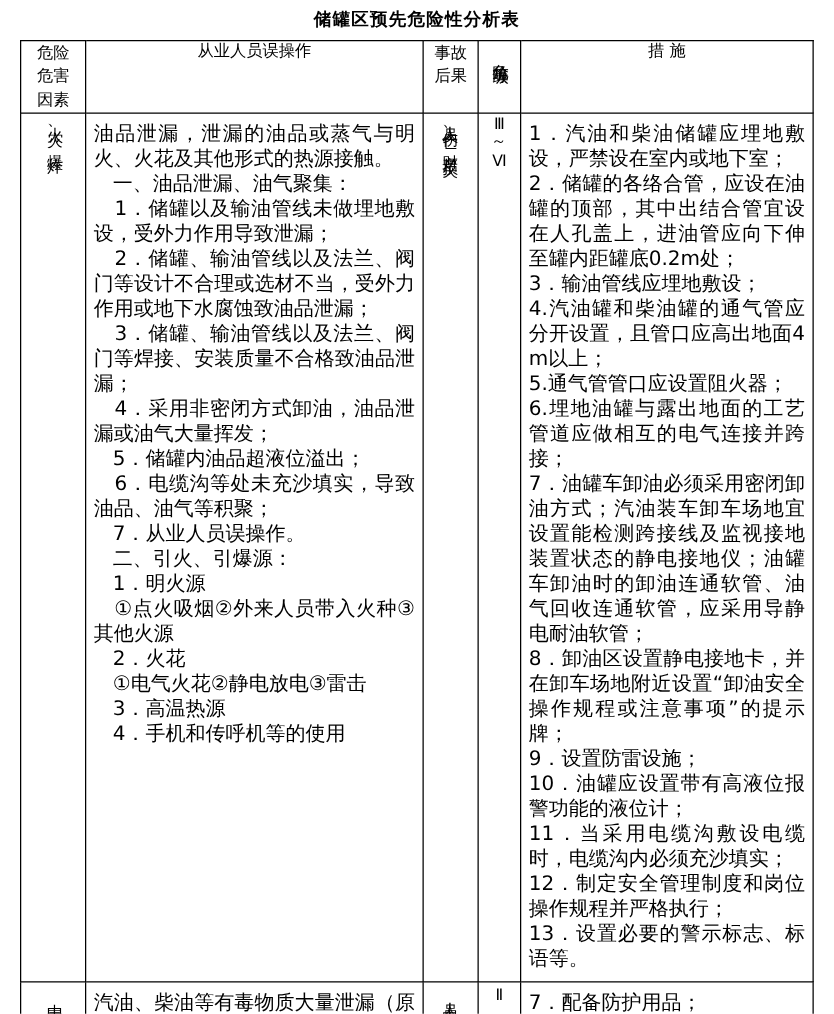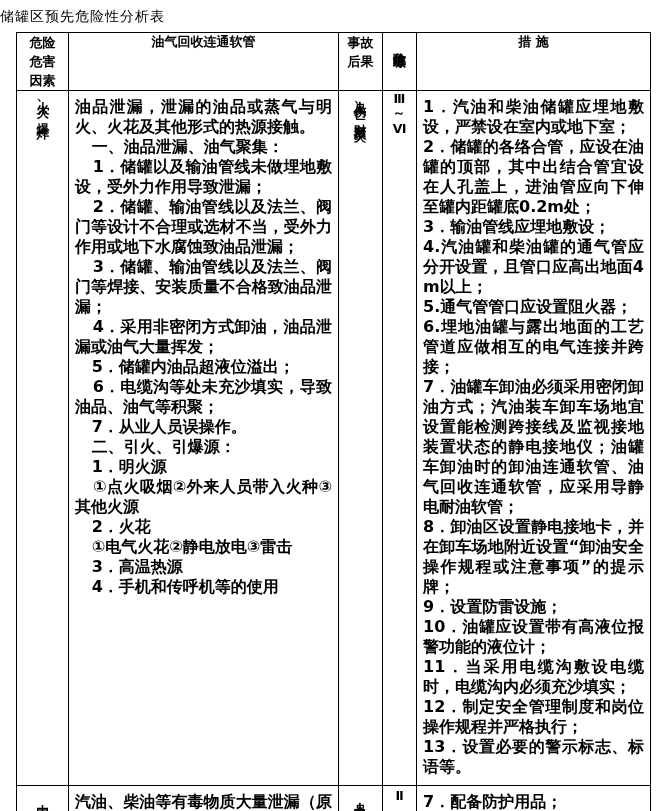--- a/index.html
+++ b/index.html
@@ -22,12 +22,12 @@
     position: relative;
   }
   .doc-title {
-    text-align: left;
+    text-align: center;
     font-size: 14px;
     line-height: 20px;
     padding: 6px 0 6px 0;
     letter-spacing: 1px;
-    font-weight: normal;
+    font-weight: bold;
   }
   table.hazard {
     border-collapse: collapse;

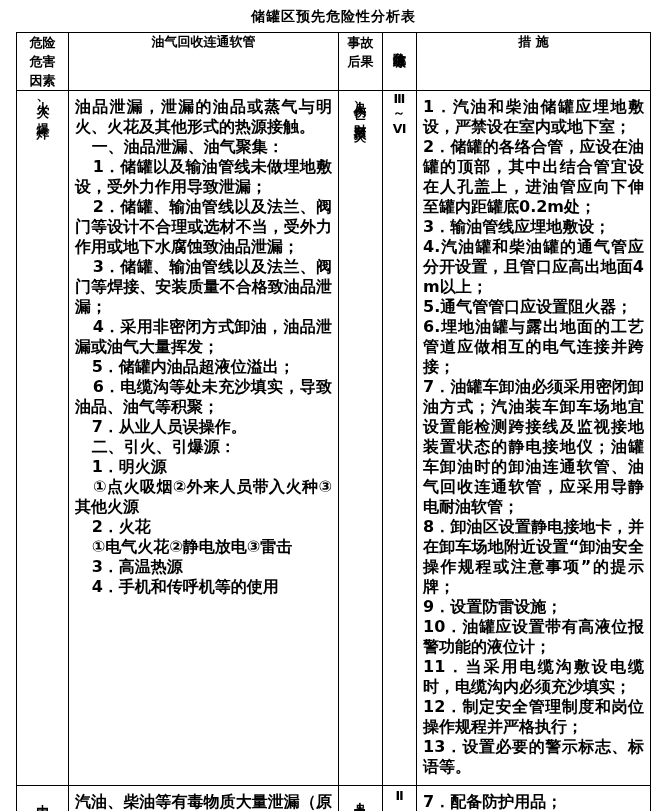--- a/index.html
+++ b/index.html
@@ -38,7 +38,7 @@
   table.hazard td, table.hazard th {
     border: 1px solid #000000;
     vertical-align: top;
-    font-weight: bold;
+    font-weight: normal;
     padding: 0;
   }
   thead td {

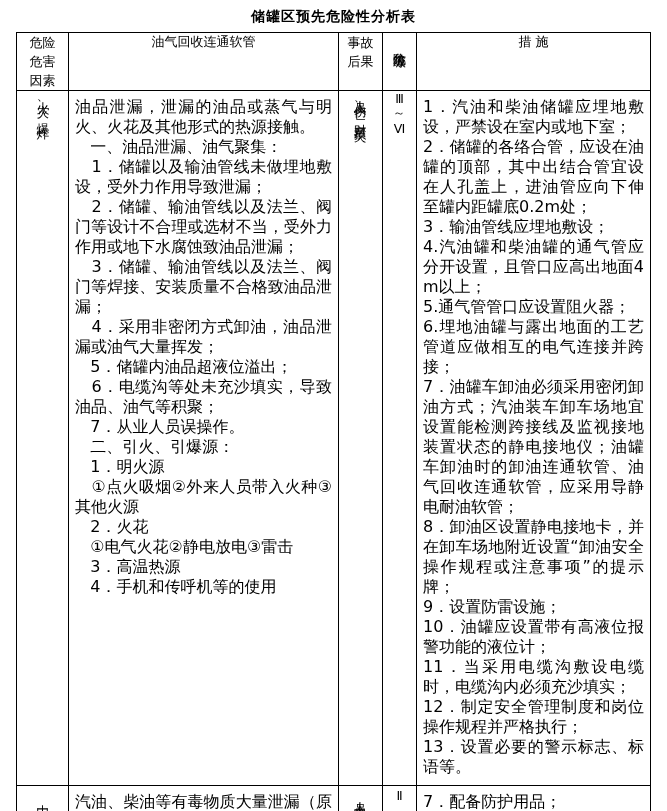--- a/index.html
+++ b/index.html
@@ -133,7 +133,7 @@
 因素</span>
         </td>
         <td>
-          <span>油气回收连通软管</span>
+          <span>从业人员误操作</span>
         </td>
         <td>
           <span class="hdr-stack" style="white-space:pre-line">事故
════════════════════
Write out the listing again word for word, but without its pictures.

■ Written solution
--- a/index.html
+++ b/index.html
@@ -22,12 +22,12 @@
     position: relative;
   }
   .doc-title {
-    text-align: left;
+    text-align: center;
     font-size: 14px;
     line-height: 20px;
     padding: 6px 0 6px 0;
     letter-spacing: 1px;
-    font-weight: normal;
+    font-weight: bold;
   }
   table.hazard {
     border-collapse: collapse;

--- a/index.html
+++ b/index.html
@@ -38,7 +38,7 @@
   table.hazard td, table.hazard th {
     border: 1px solid #000000;
     vertical-align: top;
-    font-weight: bold;
+    font-weight: normal;
     padding: 0;
   }
   thead td {

--- a/index.html
+++ b/index.html
@@ -133,7 +133,7 @@
 因素</span>
         </td>
         <td>
-          <span>油气回收连通软管</span>
+          <span>从业人员误操作</span>
         </td>
         <td>
           <span class="hdr-stack" style="white-space:pre-line">事故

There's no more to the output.